Having seen the movie again, it appears to me that Herman Mankiewicz and Orson Wells, who wrote the screenplay, were prophets.
The 1941 story was ostensibly about the newspaper magnate William Randolph Hearst. He held a conglomerate of newspapers and used them to build an empire of wealth and destroy his enemies.
It was largely a story about the main character Charles Foster Kane as told to a reporter through interviews by other characters who knew him. Through everyone’s eyes Kane was described as a shameless self promoter who loved no one but his own image of himself and believed in nothing except his own wealth. He dragged along his close supporters with his own success. He used his newspapers to intimidate his rivals and to seduce and influence the masses to give him the love he never knew as a child. The core elements are the character’s ambition that propels him to the limelight and his flaws that eventually lead to his undoing. He touted himself as a champion of the people, trying to get himself elected to public office. He had limited initial success but was eventually defeated by scandal of his own making. You could argue that the movie had a happy ending.
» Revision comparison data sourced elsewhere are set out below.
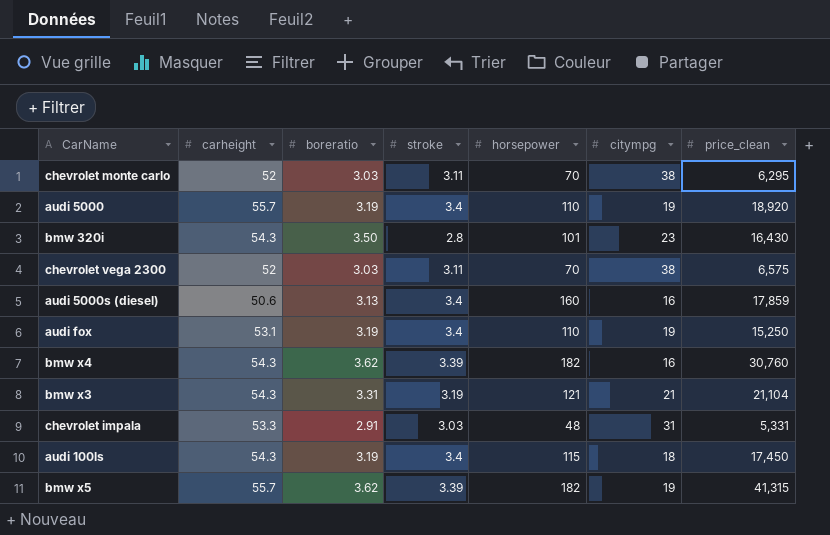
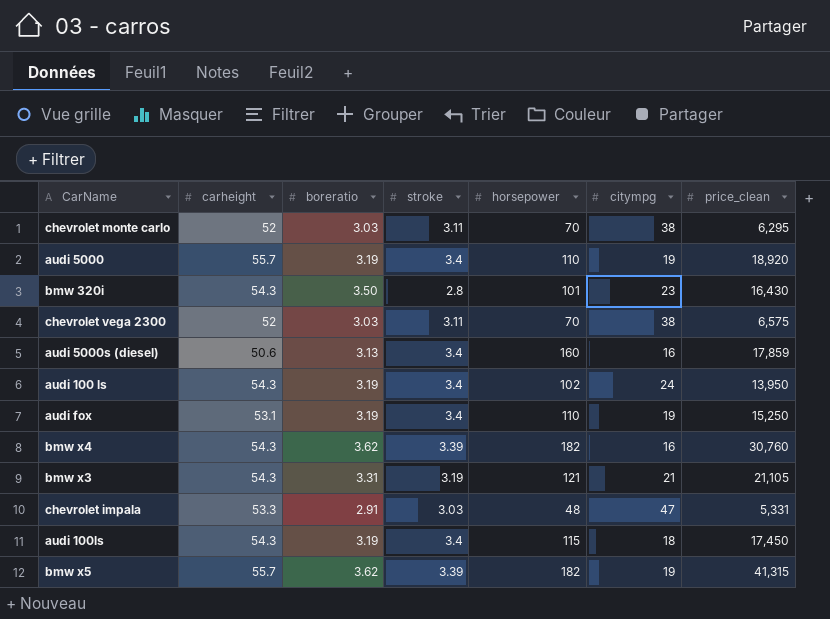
row audi 100 ls: none -> 54.3 | 3.19 | 3.4 | 102 | 24 | 13,950
bmw x3 | price_clean: 21,104 -> 21,105
chevrolet impala | citympg: 31 -> 47

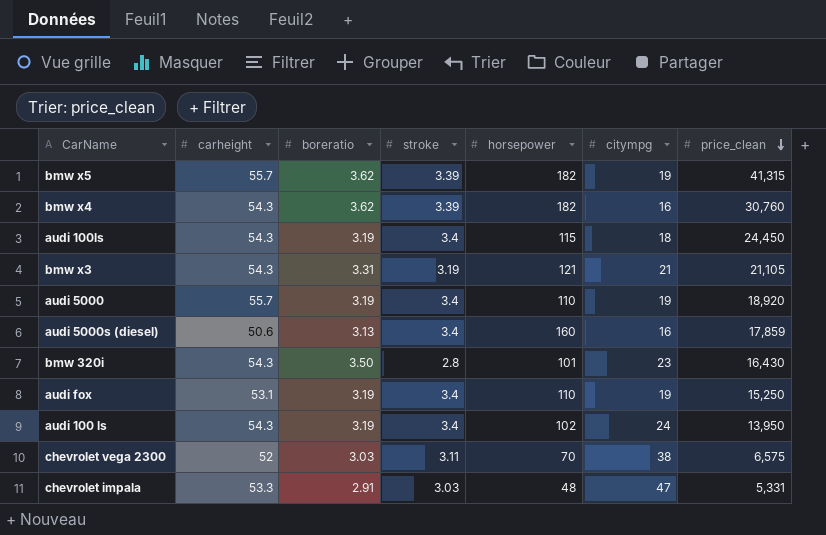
row order: none -> price_clean descending
row chevrolet monte carlo: 52 | 3.03 | 3.11 | 70 | 38 | 6,295 -> none
audi 100ls | price_clean: 17,450 -> 24,450

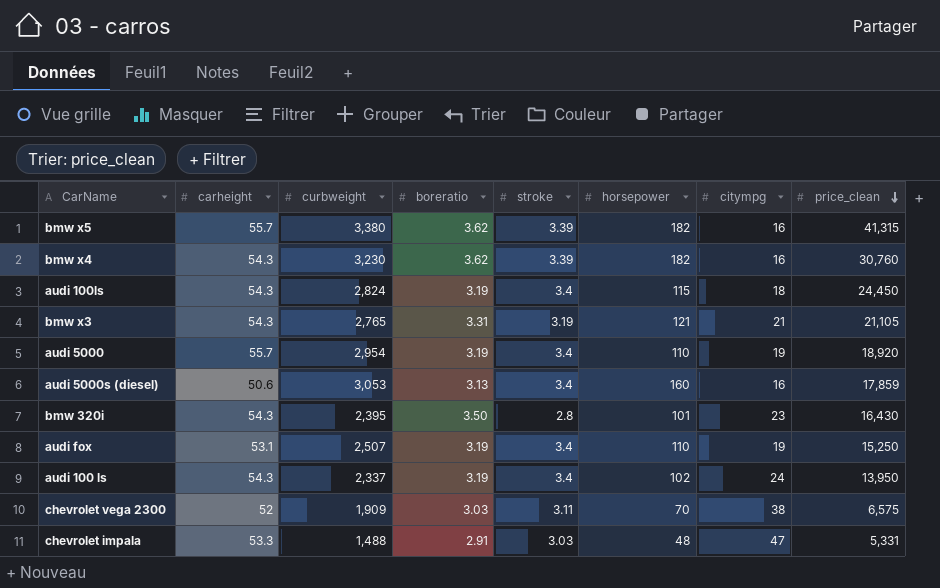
column curbweight | position: none -> 3
bmw x5 | citympg: 19 -> 16

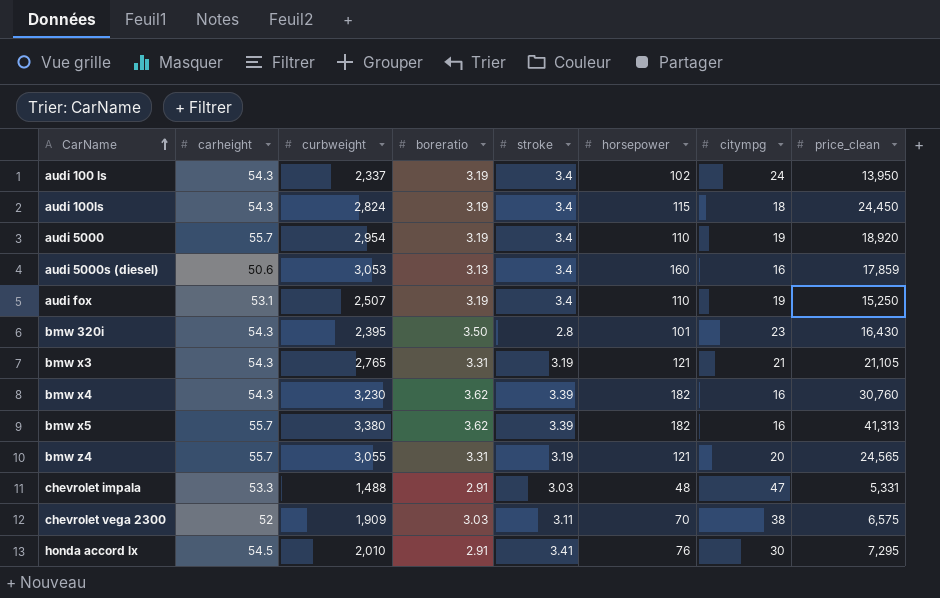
row order: price_clean descending -> CarName ascending
bmw x5 | price_clean: 41,315 -> 41,313
row bmw z4: none -> 55.7 | 3,055 | 3.31 | 3.19 | 121 | 20 | 24,565
row honda accord lx: none -> 54.5 | 2,010 | 2.91 | 3.41 | 76 | 30 | 7,295

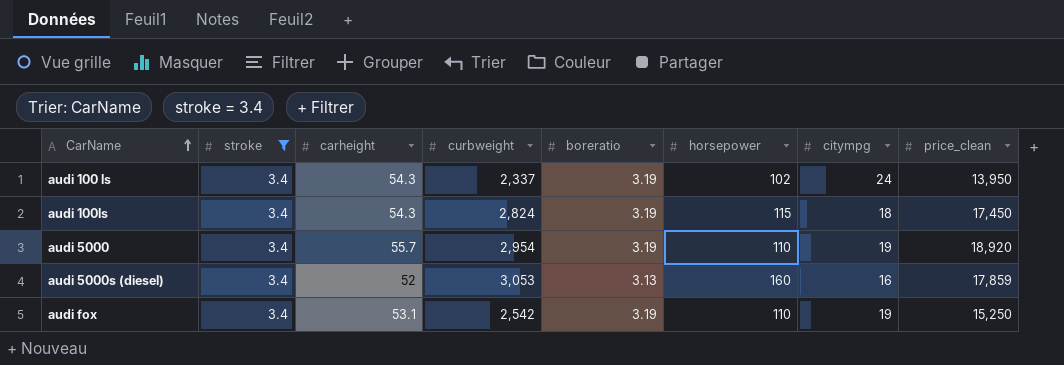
filter: none -> stroke = 3.4
column stroke | position: 5 -> 2
audi 100ls | price_clean: 24,450 -> 17,450
audi 5000s (diesel) | carheight: 50.6 -> 52
audi fox | curbweight: 2,507 -> 2,542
However, the story not written is the alternative to Kane’s defeat. Had he succeeded, there may have been some opportunity for a change of character. It is often said that people do not change. In literature, however, one of the basic structural components of a story is a change of character. In the alternative, perhaps Kane would have experienced his “rosebud” moment much sooner than at the moment of his death. In that case, Kane’s could have been a life fulfilled. Having the opportunity for a life of service, he may have died a happy man.
I will not resist citing the tendency for life to imitate art. We have an instance today where Kane’s story can be rewritten. We have a new president, sworn in today, who is about to have the greatest life changing experience one can expect to have. That kind of impetus is a proper motivation for a character’s change. The now former president has noted within the last week that that awesome experience and the responsibility that comes with it changes a person.
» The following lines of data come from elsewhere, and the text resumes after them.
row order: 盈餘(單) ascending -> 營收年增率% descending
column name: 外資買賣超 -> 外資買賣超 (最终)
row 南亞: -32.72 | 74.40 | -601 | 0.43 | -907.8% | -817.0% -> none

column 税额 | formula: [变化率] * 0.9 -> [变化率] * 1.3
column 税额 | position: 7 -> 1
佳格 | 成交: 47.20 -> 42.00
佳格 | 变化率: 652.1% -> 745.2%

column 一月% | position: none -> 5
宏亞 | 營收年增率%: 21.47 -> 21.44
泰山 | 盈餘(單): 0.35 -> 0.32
That could be a good thing, or not. I see two paths that may be taken. Written in 1941, it’s easy to draw a parallel between this story and the rise of Hitler in the 1930’s. The premises of the two stories as written are not that different. We have in both cases an insatiable ego who amasses great power. The ego is inevitably threatened, and so reacts in a ruthless manner, suppressing all opposition.
The other path is predicated upon the question: is there another component to the personality that can create space between the challenges and the knee jerk reaction that is the habit? Is there any compartment of compassion or sense of belonging to humanity that can come between? Will a sense of service and awesome responsibility intervene? Our former president thinks so. Of course, he is, as he has declared, an unreformed optimist. I say, we’ll see.
Ben Mankiewicz, Herman’s grandson, introduces the film on TCM.